_TASK OBJECTIVE_.
Go to the line with "FILA MENS SUNNY 2 ESSENTIAL TEE- FIG: 300" in the records below, then output it and each following line exactly, up to and including the line with "total: 926.94 -> 454.75". Skip pictures and add nothing.

[DATA TO PROCESS — start]

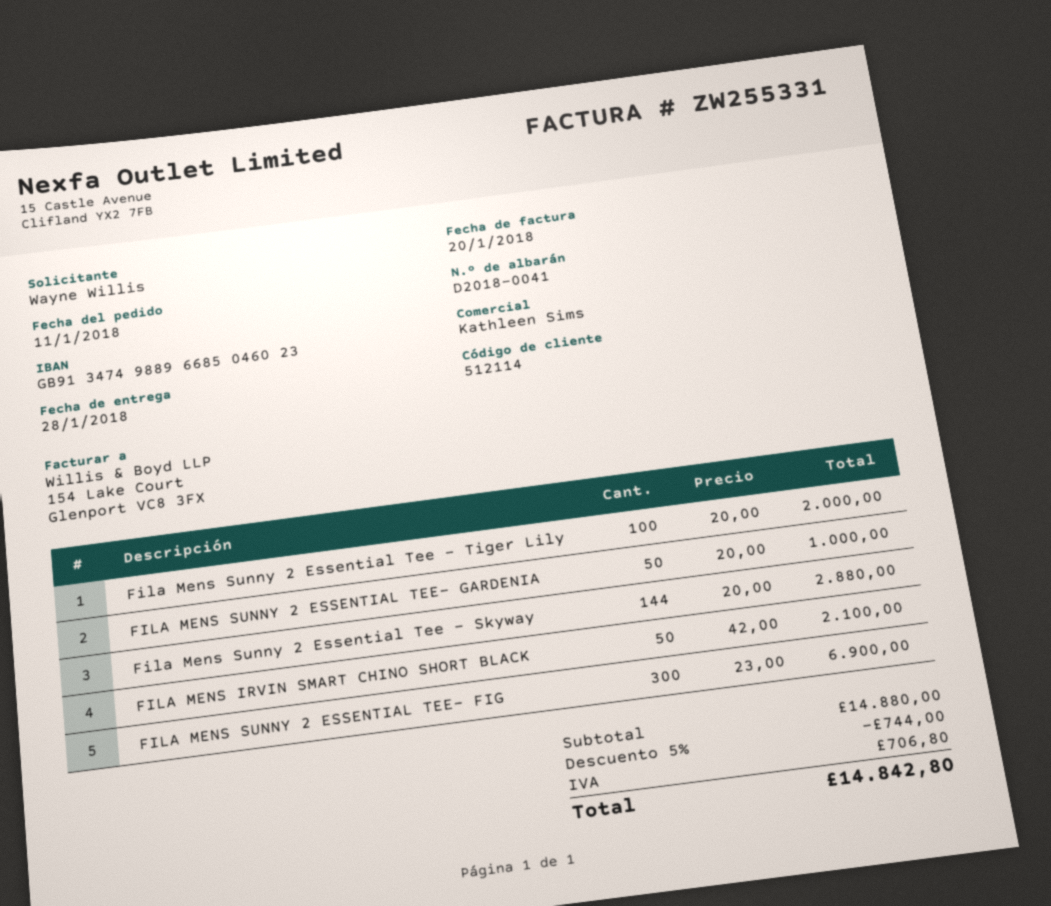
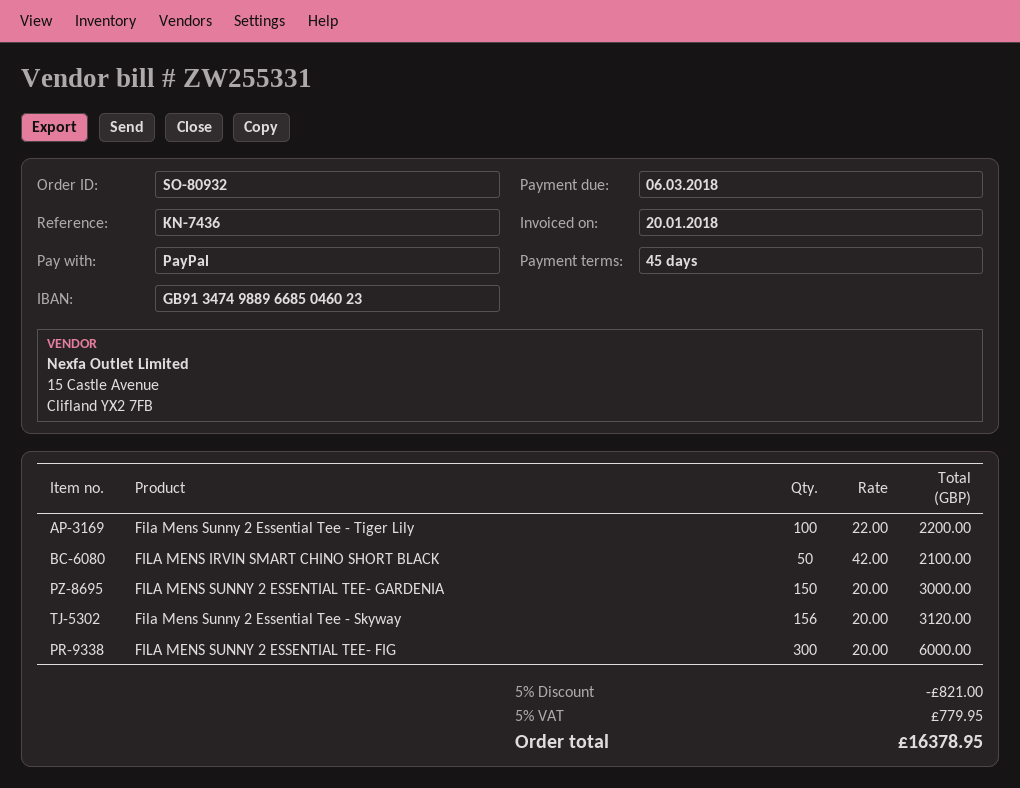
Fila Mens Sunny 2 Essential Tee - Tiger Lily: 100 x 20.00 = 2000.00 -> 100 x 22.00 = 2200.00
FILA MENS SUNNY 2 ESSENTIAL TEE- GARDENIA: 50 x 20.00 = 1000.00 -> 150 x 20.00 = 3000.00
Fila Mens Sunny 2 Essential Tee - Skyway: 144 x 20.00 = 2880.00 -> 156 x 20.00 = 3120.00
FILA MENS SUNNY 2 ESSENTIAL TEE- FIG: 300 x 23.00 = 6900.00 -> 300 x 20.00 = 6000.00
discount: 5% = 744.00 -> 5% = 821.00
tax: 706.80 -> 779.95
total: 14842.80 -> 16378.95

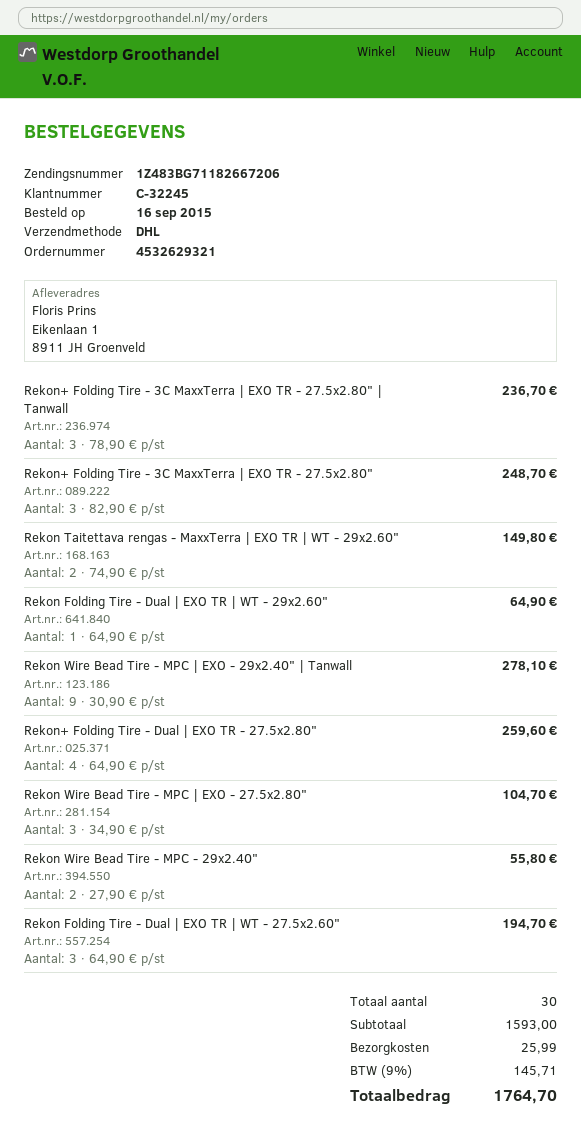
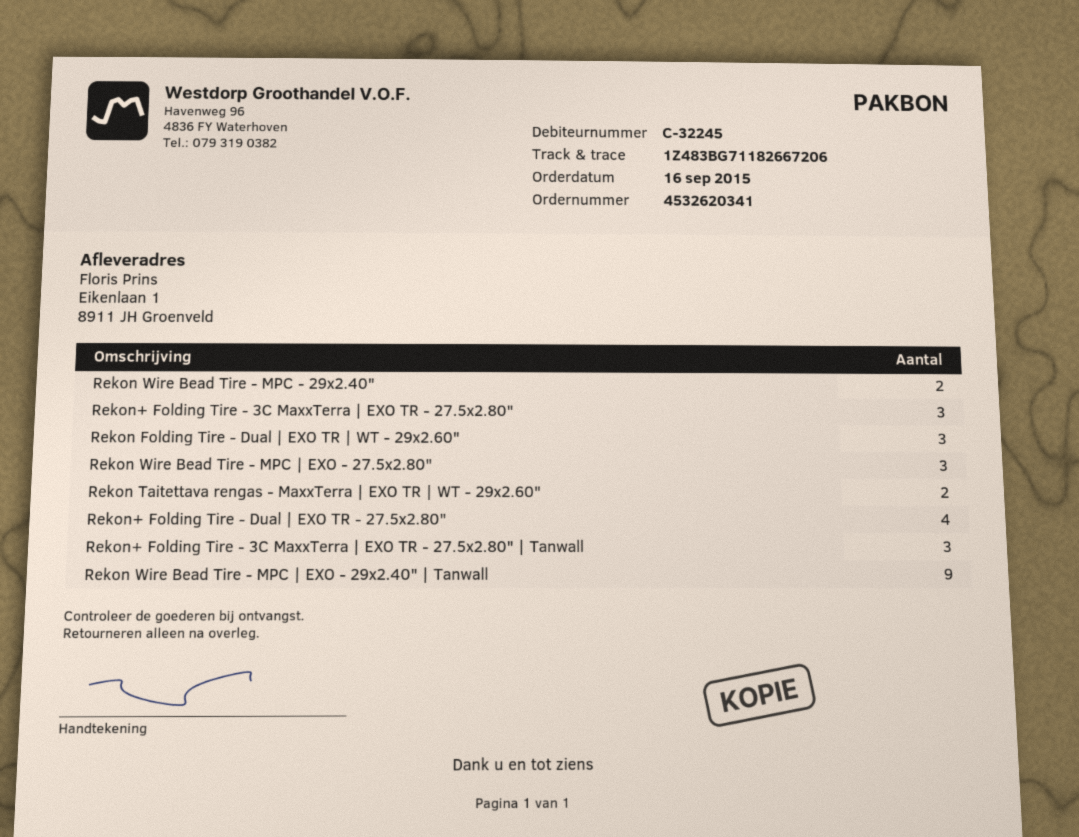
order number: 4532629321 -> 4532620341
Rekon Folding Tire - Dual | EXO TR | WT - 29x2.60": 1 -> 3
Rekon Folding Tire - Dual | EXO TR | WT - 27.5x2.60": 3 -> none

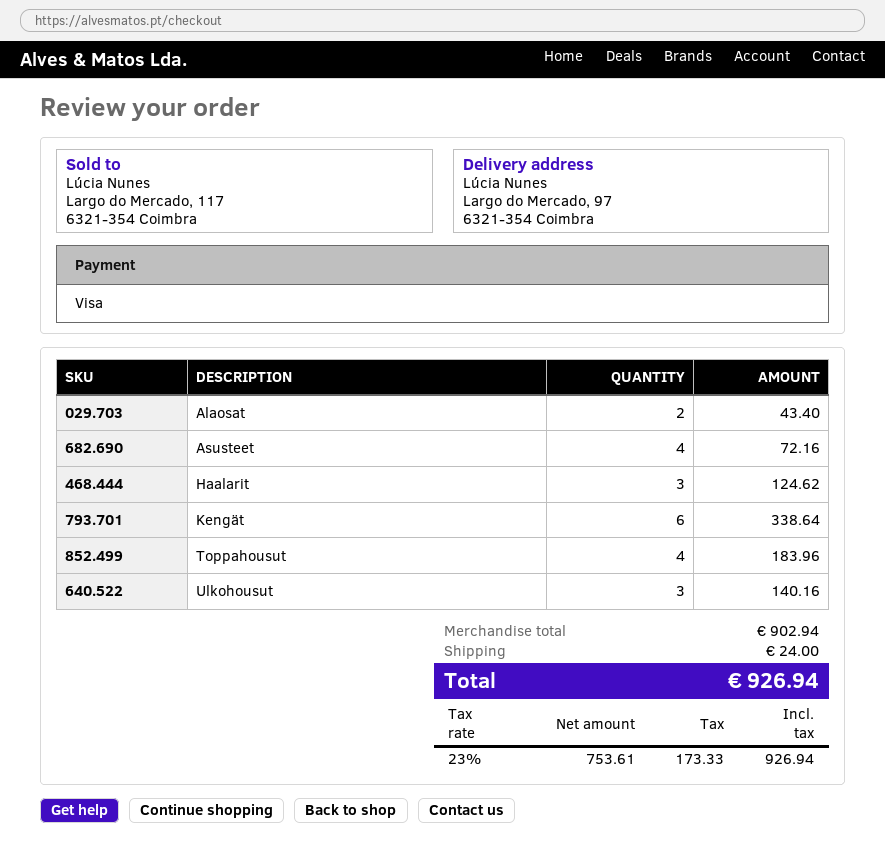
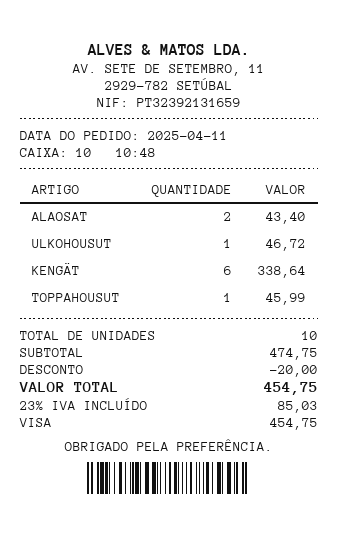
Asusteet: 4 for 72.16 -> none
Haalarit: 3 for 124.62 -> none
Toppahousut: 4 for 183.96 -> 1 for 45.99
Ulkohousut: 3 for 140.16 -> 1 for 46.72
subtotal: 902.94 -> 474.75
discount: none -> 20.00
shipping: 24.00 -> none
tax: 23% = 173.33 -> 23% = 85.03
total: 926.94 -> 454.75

[DATA TO PROCESS — finish]
[DATA TO PROCESS — start]

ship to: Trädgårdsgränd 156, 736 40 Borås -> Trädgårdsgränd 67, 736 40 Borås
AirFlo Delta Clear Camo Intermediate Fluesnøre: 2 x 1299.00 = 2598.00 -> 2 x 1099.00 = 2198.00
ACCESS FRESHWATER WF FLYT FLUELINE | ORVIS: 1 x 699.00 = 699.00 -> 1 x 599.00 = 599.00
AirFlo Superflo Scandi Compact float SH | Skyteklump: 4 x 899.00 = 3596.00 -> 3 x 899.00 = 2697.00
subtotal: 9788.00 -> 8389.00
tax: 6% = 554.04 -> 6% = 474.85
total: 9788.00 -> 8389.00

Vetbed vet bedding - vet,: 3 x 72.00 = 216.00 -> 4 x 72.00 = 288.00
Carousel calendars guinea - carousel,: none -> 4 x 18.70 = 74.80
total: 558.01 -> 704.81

[DATA TO PROCESS — finish]

_PROBLEM SOLUTION_.
FILA MENS SUNNY 2 ESSENTIAL TEE- FIG: 300 x 23.00 = 6900.00 -> 300 x 20.00 = 6000.00
discount: 5% = 744.00 -> 5% = 821.00
tax: 706.80 -> 779.95
total: 14842.80 -> 16378.95

order number: 4532629321 -> 4532620341
Rekon Folding Tire - Dual | EXO TR | WT - 29x2.60": 1 -> 3
Rekon Folding Tire - Dual | EXO TR | WT - 27.5x2.60": 3 -> none

Asusteet: 4 for 72.16 -> none
Haalarit: 3 for 124.62 -> none
Toppahousut: 4 for 183.96 -> 1 for 45.99
Ulkohousut: 3 for 140.16 -> 1 for 46.72
subtotal: 902.94 -> 474.75
discount: none -> 20.00
shipping: 24.00 -> none
tax: 23% = 173.33 -> 23% = 85.03
total: 926.94 -> 454.75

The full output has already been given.